The first thing to clear is South Carolina’s requirements: 100 hours of approved training, including 40 clinical hours, and a passing score on the NNAAP exam through Credentia. Beyond that, eligibility can also depend on background-related factors that the South Carolina Nurse Aide Registry reviews case by case. South Carolina does not publish a simple public list that fits every situation, so if you have a specific concern, the registry is the right place to ask before you enroll.
Can you have a background and still be a CNA?
That depends on your specific situation, and the call belongs to the South Carolina Nurse Aide Registry rather than to a training program. They review these cases individually, so check directly with the registry before you enroll. If this affects you, contact the South Carolina Nurse Aide Registry before you pay for one of the state’s 176 programs, so you know where you stand first.

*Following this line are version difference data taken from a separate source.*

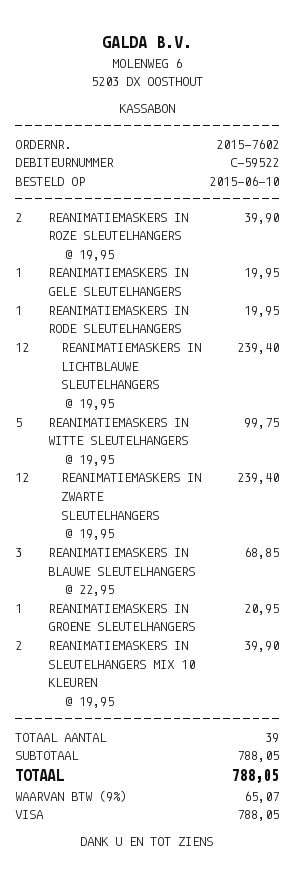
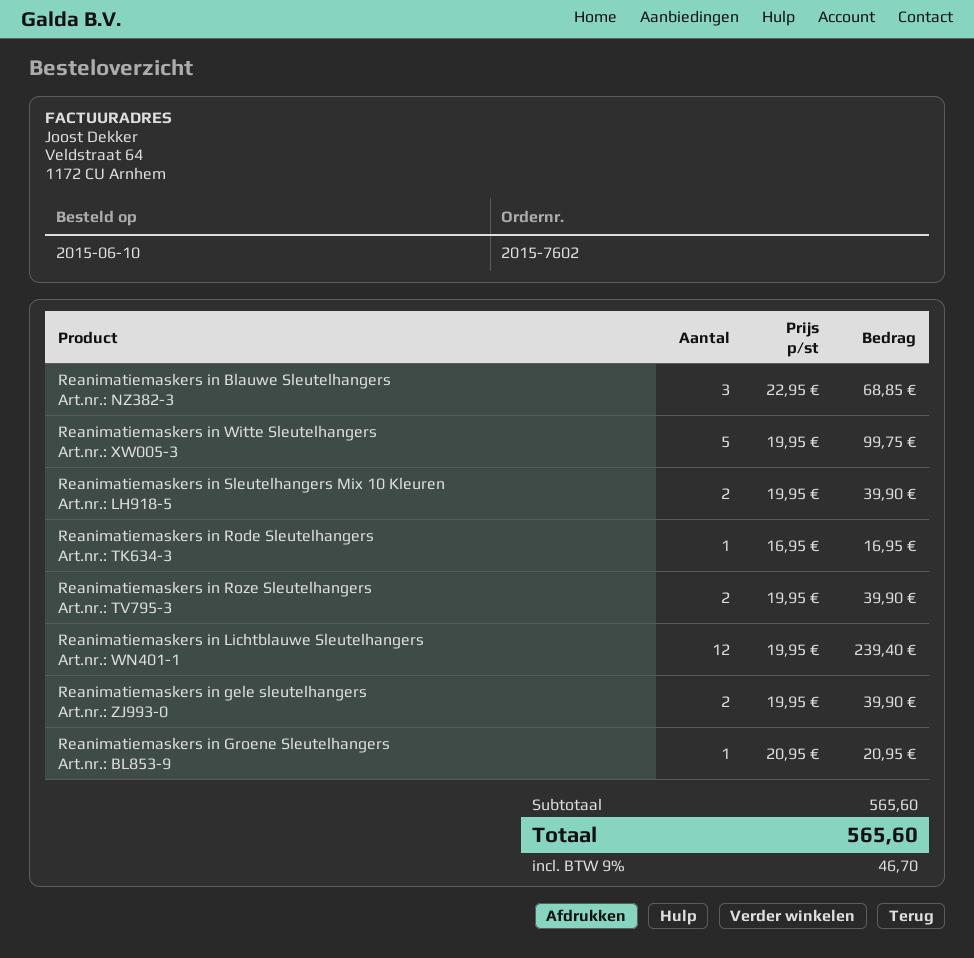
REANIMATIEMASKERS IN GELE SLEUTELHANGERS: 1 x 19.95 = 19.95 -> 2 x 19.95 = 39.90
REANIMATIEMASKERS IN RODE SLEUTELHANGERS: 1 x 19.95 = 19.95 -> 1 x 16.95 = 16.95
REANIMATIEMASKERS IN ZWARTE SLEUTELHANGERS: 12 x 19.95 = 239.40 -> none
subtotal: 788.05 -> 565.60
tax: 9% = 65.07 -> 9% = 46.70
total: 788.05 -> 565.60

What charges stop you from being a CNA?
South Carolina does not publish a one-size list of charges that fits every applicant, because the South Carolina Nurse Aide Registry weighs these case by case. That means the honest answer is that it depends on the specifics of your record. Rather than guess, ask the registry directly about your situation before enrolling in any of South Carolina’s approved 100-hour programs. They can tell you how your particular history is treated under current rules.
How much is the CNA exam in SC?
The NNAAP exam in South Carolina costs $140 total through Credentia, covering the 70-question written or oral section and the 5-skill practical. That is separate from your training tuition, which ranges from no-cost programs up to about $2,500 across the state’s 176 approved options. Renewal later carries its own $35 certificate fee, but the $140 figure is what to budget for the certification exam itself in South Carolina.
Can I challenge the CNA exam in SC?
South Carolina’s standard route requires 100 hours of approved training, including 40 clinical hours, before the NNAAP exam, so it is not set up as a challenge-only state. Whether any exception applies to your background is determined by the South Carolina Nurse Aide Registry, not by a program’s marketing. If you believe prior training or experience should count, confirm it with the registry before planning around a challenge option in South Carolina.